Ces derniers jours, les journaux néerlandais ont publié énormément de commentaires sur le projet proposé par M. Zijlstra. Plusieurs chroniqueurs ont fait le lien entre la Défense et la Culture.

Par exemple Bert Wagendorp dans sa chronique parue dans le Volkskrant le 11 juin :

J’ai l’impression que Halbe Zijlstra n’aurait pas apprécié s’il avait eu à rallonger le budget de la Culture de 200 millions d'euros plutôt que de le couper. Probablement, il aurait demandé un autre poste.

Zijlstra ne ressemble pas du tout à Hans Hillen [le ministre] de la Défense. Il souffre de chaque euro qu’il doit couper. Quand Hillen a dû expliquer aux troupes qu’il devait couper un milliard d’euros, c’était comme si il annonçait qu’il allait lui-même et sans anesthésie amputer sa jambe gauche.

Halbe Zijlstra est très différent. Cela l’amuse. Si [le Premier ministre Mark] Rutte lui avait dit qu’il devait couper 600 millions d’euros sur les dépenses culturelles de l’Etat, il aurait fait avec encore plus d’énergie.

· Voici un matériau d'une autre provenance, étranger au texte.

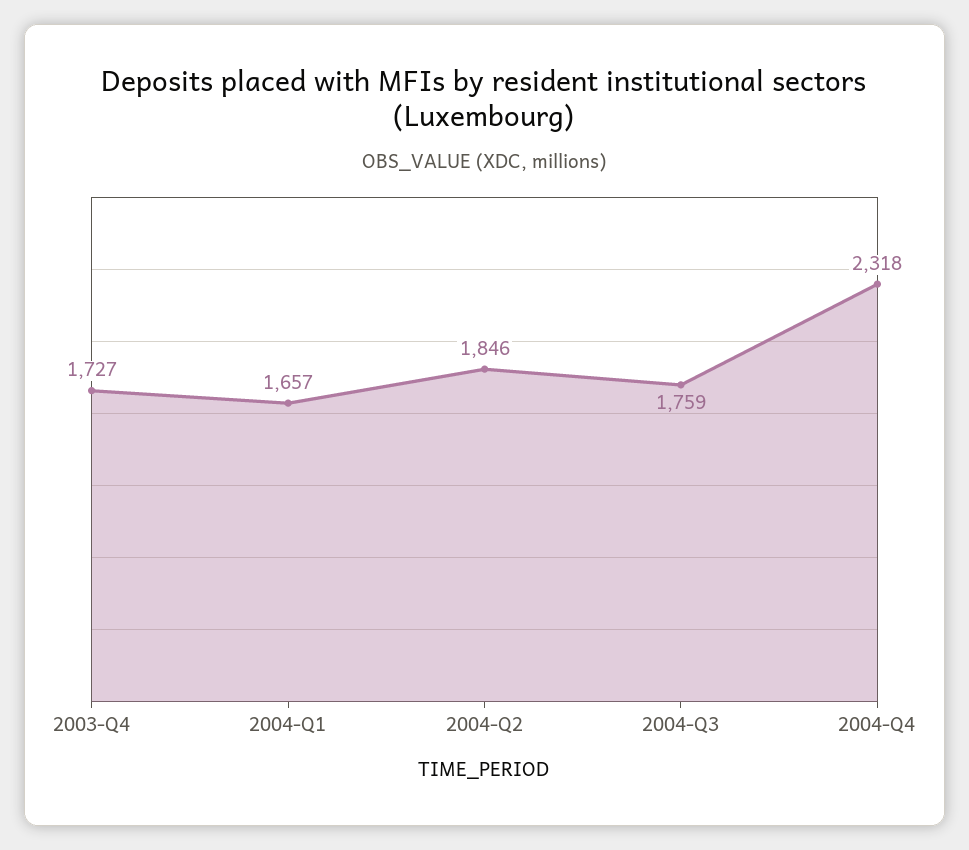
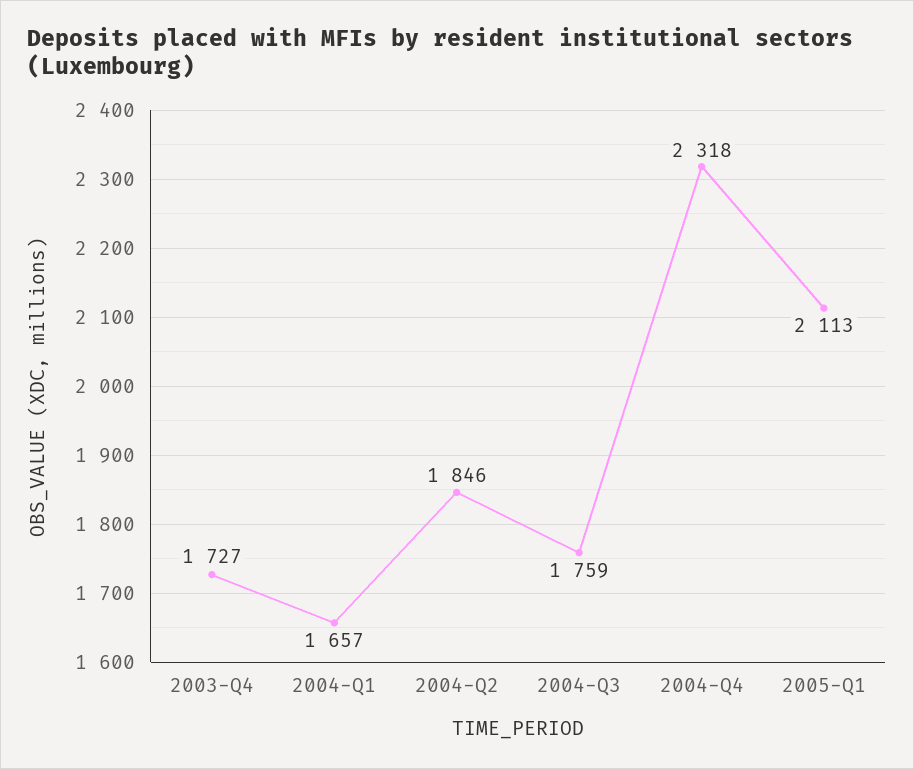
2005-Q1: none -> 2113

Ou bien comme l'écrivain Arnon Grunberg, qui a donné un "conseil d'ami" dans sa chronique du 14 juin :

Il semble clair que la guerre est devenue un art de performance. L’Armée de Terre Royale est notamment composée de mimes, de clowns et par-ci par-là d'un acrobate perdu. Pour tous ceux qui sont impliqués, l'idéal serait que le ministère de la Défense et celui de la Culture fusionnent. L'idée que la Défense et la Culture sont deux choses différentes est du passé. De façon rétrospective, on devrait considérer l’opération militaire à Srebrenica comme une pièce de théâtre. L’Académie Militaire Royale pourrait fusionner avec l’académie de théâtre de Maastricht, la différence entre les deux formations est minimale. Des acteurs sont sur le point de partir en Afghanistan pour y former des policiers. Comme on le sait, on attend des policiers afghans une seule compétence : savoir faire du théâtre.

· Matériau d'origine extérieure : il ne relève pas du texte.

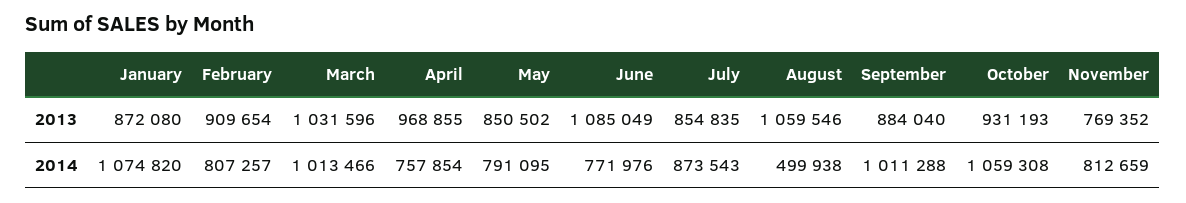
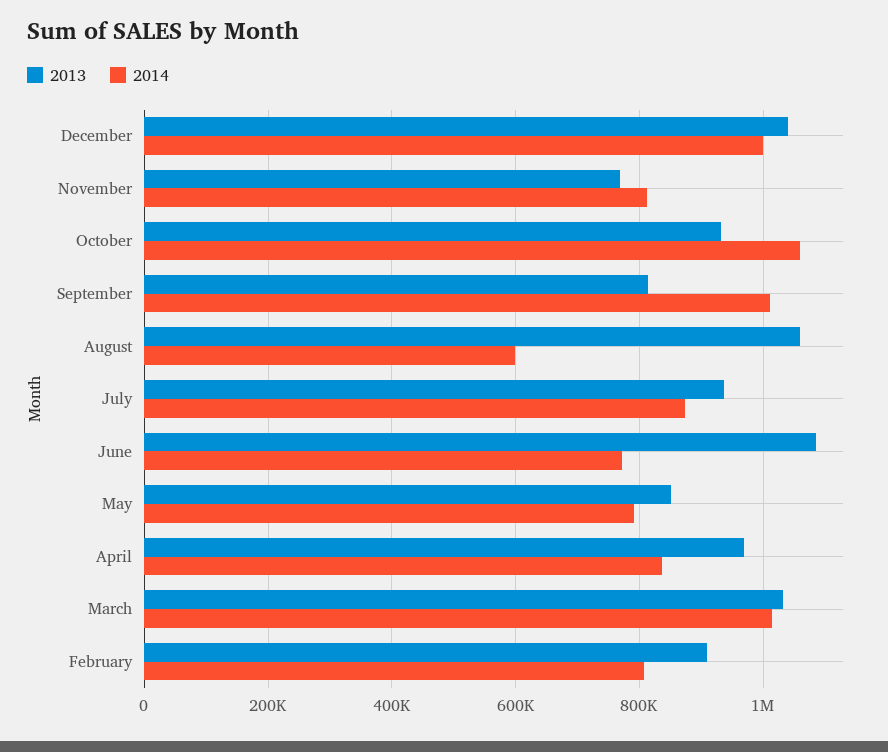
2013, January: 872080 -> none
2013, July: 854835 -> 940000
2013, September: 884040 -> 820000
2014, January: 1074820 -> none
2014, April: 757854 -> 840000
2014, August: 499938 -> 600000
2013, December: none -> 1040000
2014, December: none -> 1000000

Plutôt que Kunduz, pourquoi ne pas envoyer ces hommes en Roumanie ou en Bulgarie pour qu'ils puissent y former les douaniers ? Cela coûterait probablement moins cher et serait beaucoup plus efficace pour aider ces deux pays qui sont membres de l'UE depuis 2007, à entrer dans l'espace Schengen. Une mission qui, à lire le commentaire posté par un lecteur roumain de Presseurop, serait peut être bienvenue :

En tant que citoyen roumain, j'espère qu'ils ne nous laisseront pas entrer si facilement dans la zone Schengen, nous avons besoin que l'UE nous pousse toujours plus à faire ce qu'il faut. S'IL-VOUS-PLAIT, aidez-nous à faire ce qu'il faut, OBLIGEZ-NOUS !!! Nous avons besoin d'être poussés vers la justice

[Lire ce blog sur le site néerlandais ]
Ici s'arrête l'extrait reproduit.